Project

General

Profile

Correcting Failed Metadata Generation

These instructions are for when there are errors generating metadata for DAQ files where there is only a fragment of an event in the file. This happens occasionally when the DAQ fails on the first event of a subrun. These files are not usable and so can be discarded without concern. These instructions will show you how to verify that this is the problem and how to get rid of the file both from the /data/uboonedaq/rawdata/ and also from the PUBS GUI.

Note that this error is different that the error with registering properly generated metadata that is covered here: https://cdcvs.fnal.gov/redmine/projects/uboone-operations/wiki/Notes_for_documentation

Launch the PUBS GUI

You should first launch the PUBS GUI if you aren't in the control room so that you can monitor the errors being correct and also to see that the number of queued files drops down by the number of error states that you correct.

[uboonepro@ubdaq-prod-evb ~]$ cd pubs
[uboonepro@ubdaq-prod-evb pubs]$ source config/setup_uboonepro_online.sh
Setting up PUBS for uboonepro account...
Setting up PUBS for ubdaq-prod machines...
[uboonepro@ubdaq-prod-evb pubs]$ python pub_mongui/mongui.py &

Make sure to click off the "Use Relative Counters" in the top left. The "Binary Metadata" box should have 1 or more files in the error state. Those are the files you're going after.

Track down the error using PSQL or the PUBS logs

The easiest way to do this is to log into the smc database and look for subruns with status 120. Log into ubdaq-prod-smc, setup pubs, and then log into the procdb database:

ssh uboonepro@ubdaq-prod-ws01.fnal.gov
ssh uboonepro@ubdaq-prod-smc.fnal.gov
cd pubs
source config/setup_uboonepro_online.sh
psql -d procdb

Then you need to login with the uboonepro password that can be found in ~uboonepro/.sql_access/uboonepro_prod_conf.sh Once logged in you can issue the command below to get the list of failed metadata generation subruns.

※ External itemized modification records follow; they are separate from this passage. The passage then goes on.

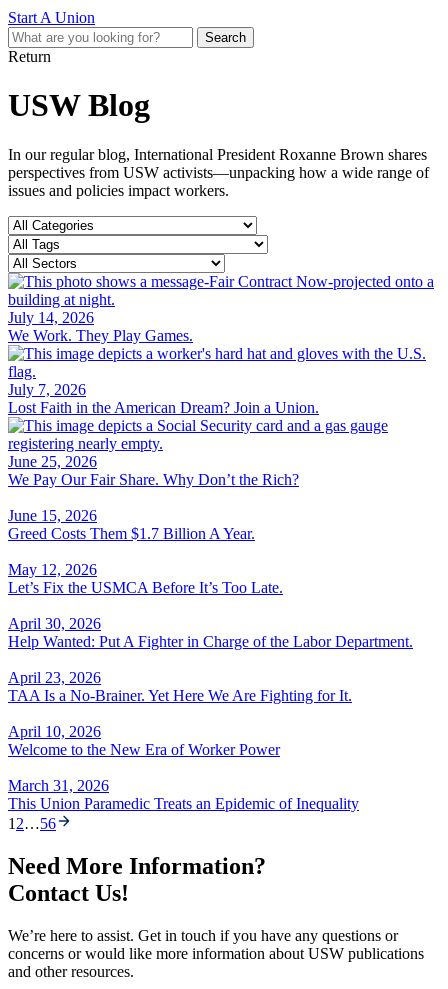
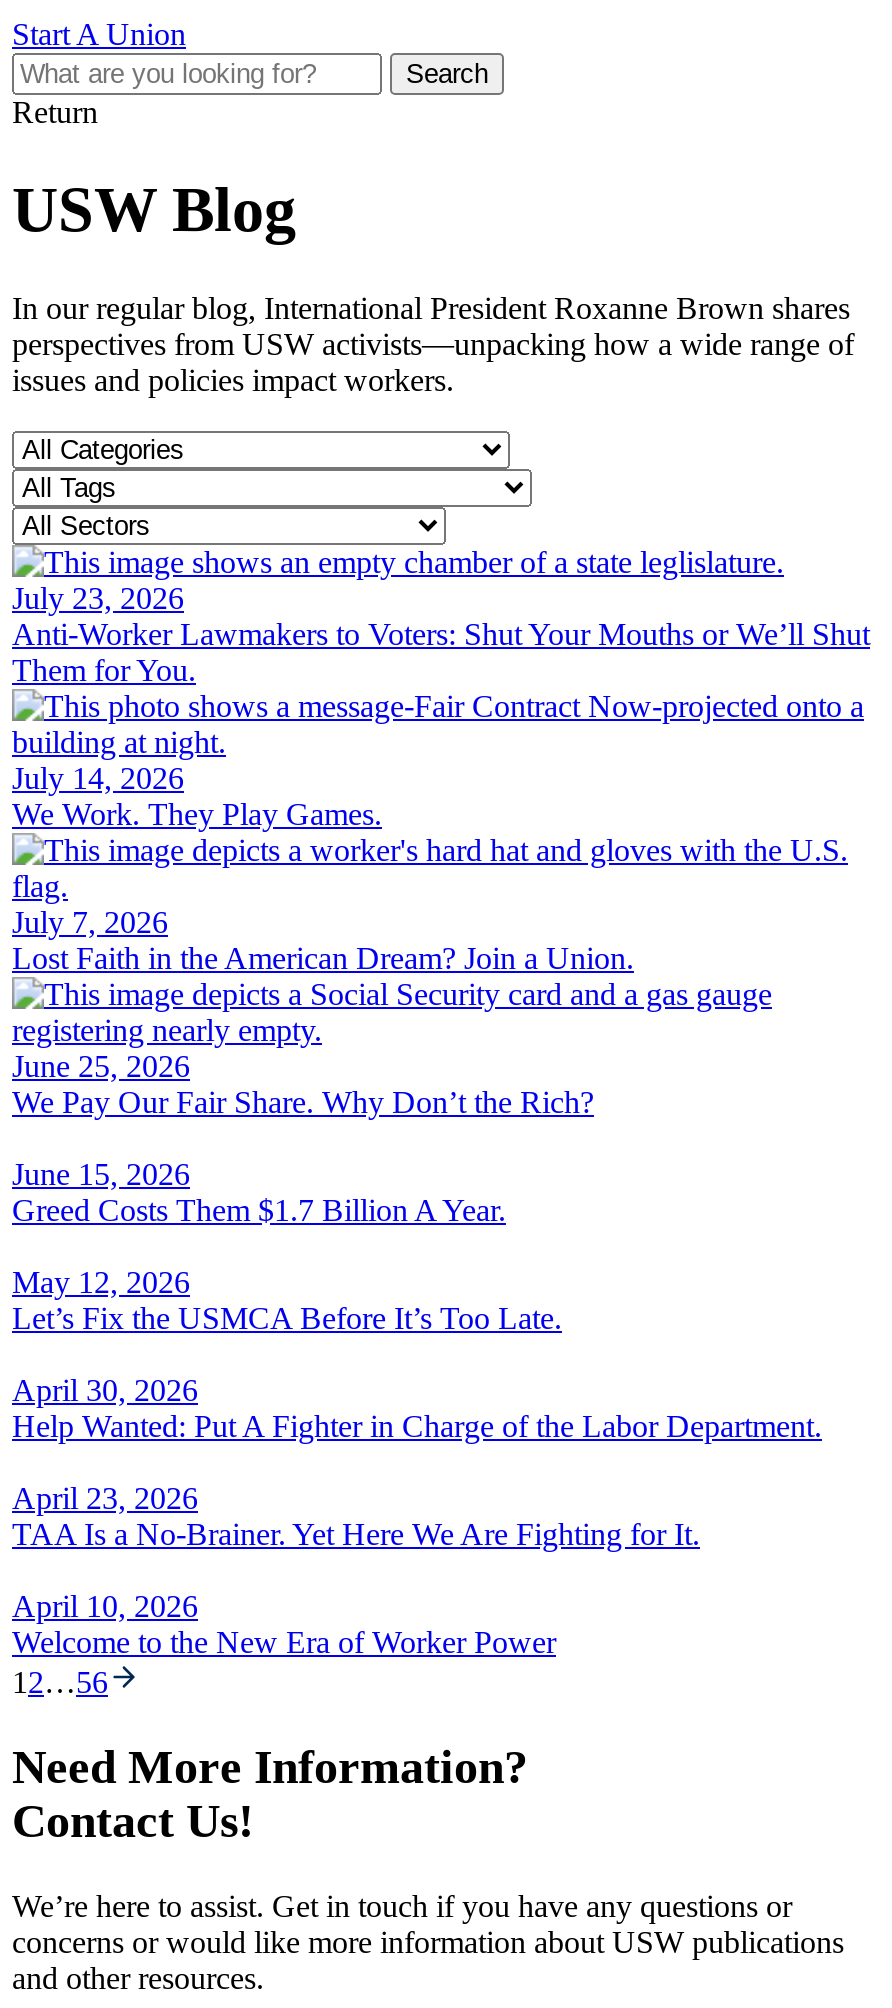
+ July 23, 2026
+ Anti-Worker Lawmakers to Voters: Shut Your Mouths or We’ll Shut
+ Them for You.

moved down: July 14, 2026 | We Work. They Play Games. | July 7, 2026 | ... | April 10, 2026 | Welcome to the New Era of Worker Power

- March 31, 2026
- This Union Paramedic Treats an Epidemic of Inequality
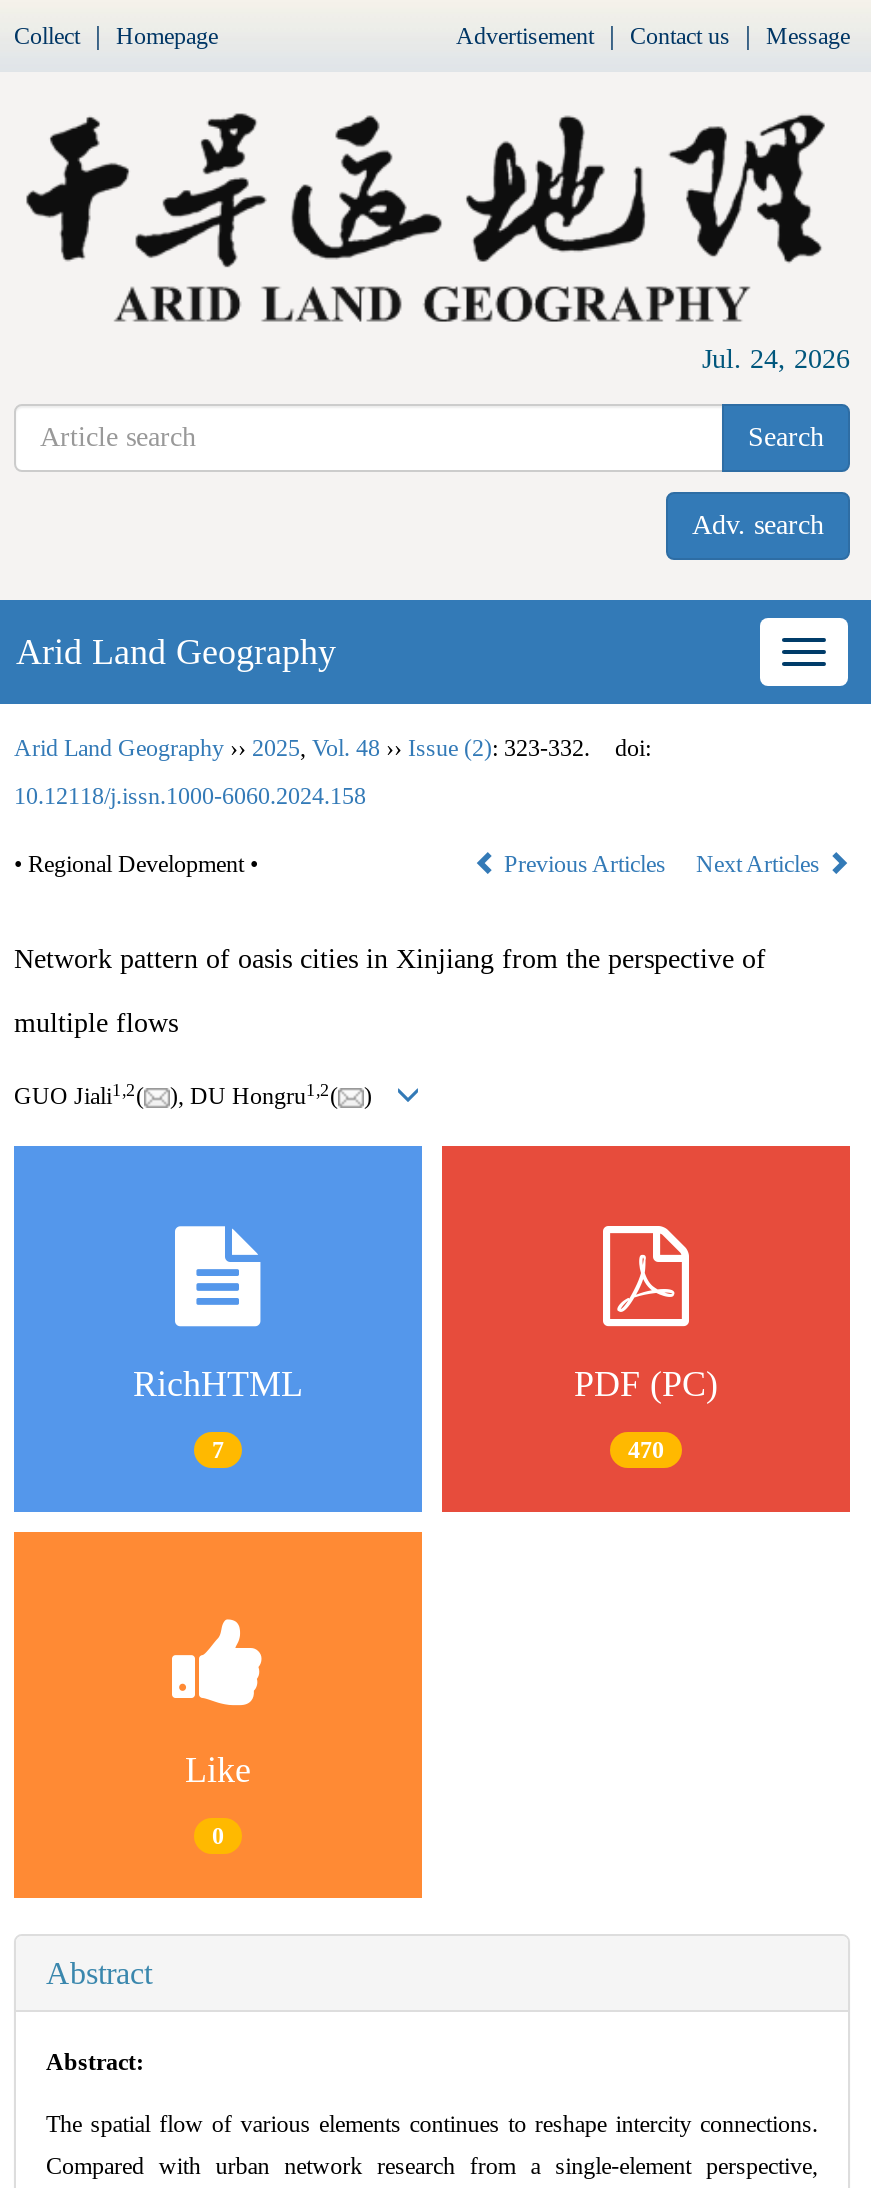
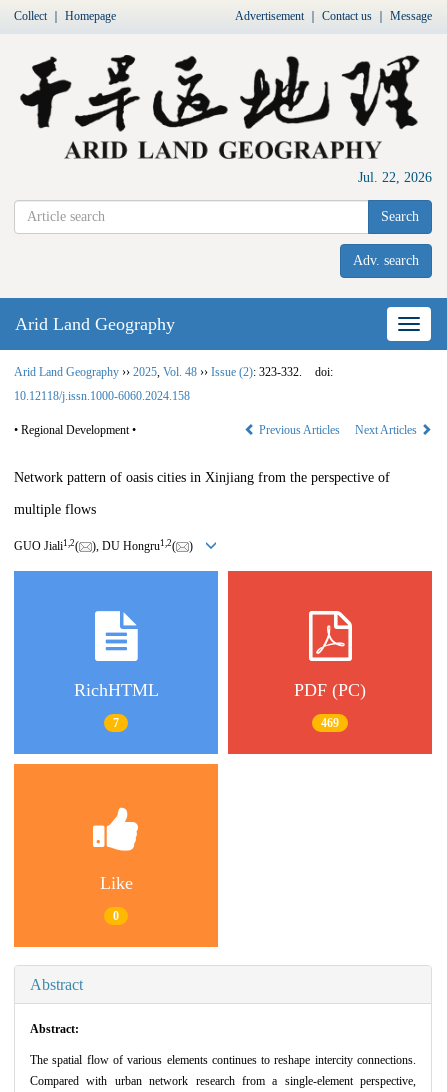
- Jul. 24, 2026
+ Jul. 22, 2026

- 470
+ 469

procdb=> select * from prod_binary_metadata_near1 where status =120;
  run  | subrun | seq | projectver | status | data
-------+--------+-----+------------+--------+------
 11218 |      9 |   0 |          0 |    120 |
 11284 |     16 |   0 |          0 |    120 |
 11334 |     14 |   0 |          0 |    120 |
 11338 |     20 |   0 |          0 |    120 |
 11349 |     26 |   0 |          0 |    120 |
(5 rows)

Alternatively, you can log into the uboonepro account on either ubdaq-prod-evb or ubdaq-prod-near1 and go to the log area:

[uboonepro@ubdaq-prod-evb ~]$ cd ~/pubs/log/ubdaq-prod-near1.fnal.gov/
[uboonepro@ubdaq-prod-evb ubdaq-prod-near1.fnal.gov]$ emacs prod_binary_metadata_near1.log &

Now look for ERROR in the log file. You should see something like this:

[ ERROR   ] get_metadata_no_hang (L: 582) >> {process_ubdaq_files} End GPS timestamp not found in cout...
[ ERROR   ] get_metadata_no_hang (L: 585) >> {process_ubdaq_files} End NTP timestamp not found in cout...
[ ERROR   ] get_metadata_no_hang (L: 601) >> {process_ubdaq_files} Found invalid format in decoded data...
[ ERROR   ] get_metadata_no_hang (L: 602) >> {process_ubdaq_files} 1st event:

Bad trailer. Proceeding to try to find your chosen event, nevertheless.
eventRecord.size is 528
Object gov::fnal::uboone::datatypes::ub_GlobalHeader const*.
 Software Info:
  daq_version_label=v6_21_09
  daq_version_qualifiers=
 Event Info:
  run_number=10551
  subrun_number=262
  event_number=13100

Make sure to write down the run (9102) and subrun (0) numbers in this example. Look for all errors in the file like this. The logs should be reset every week so they shouldn't be too hard to find. You could also use grep, but then you don't have the date of when the error happened from adjacent lines.

Resetting and deleting the PUBS status for those files.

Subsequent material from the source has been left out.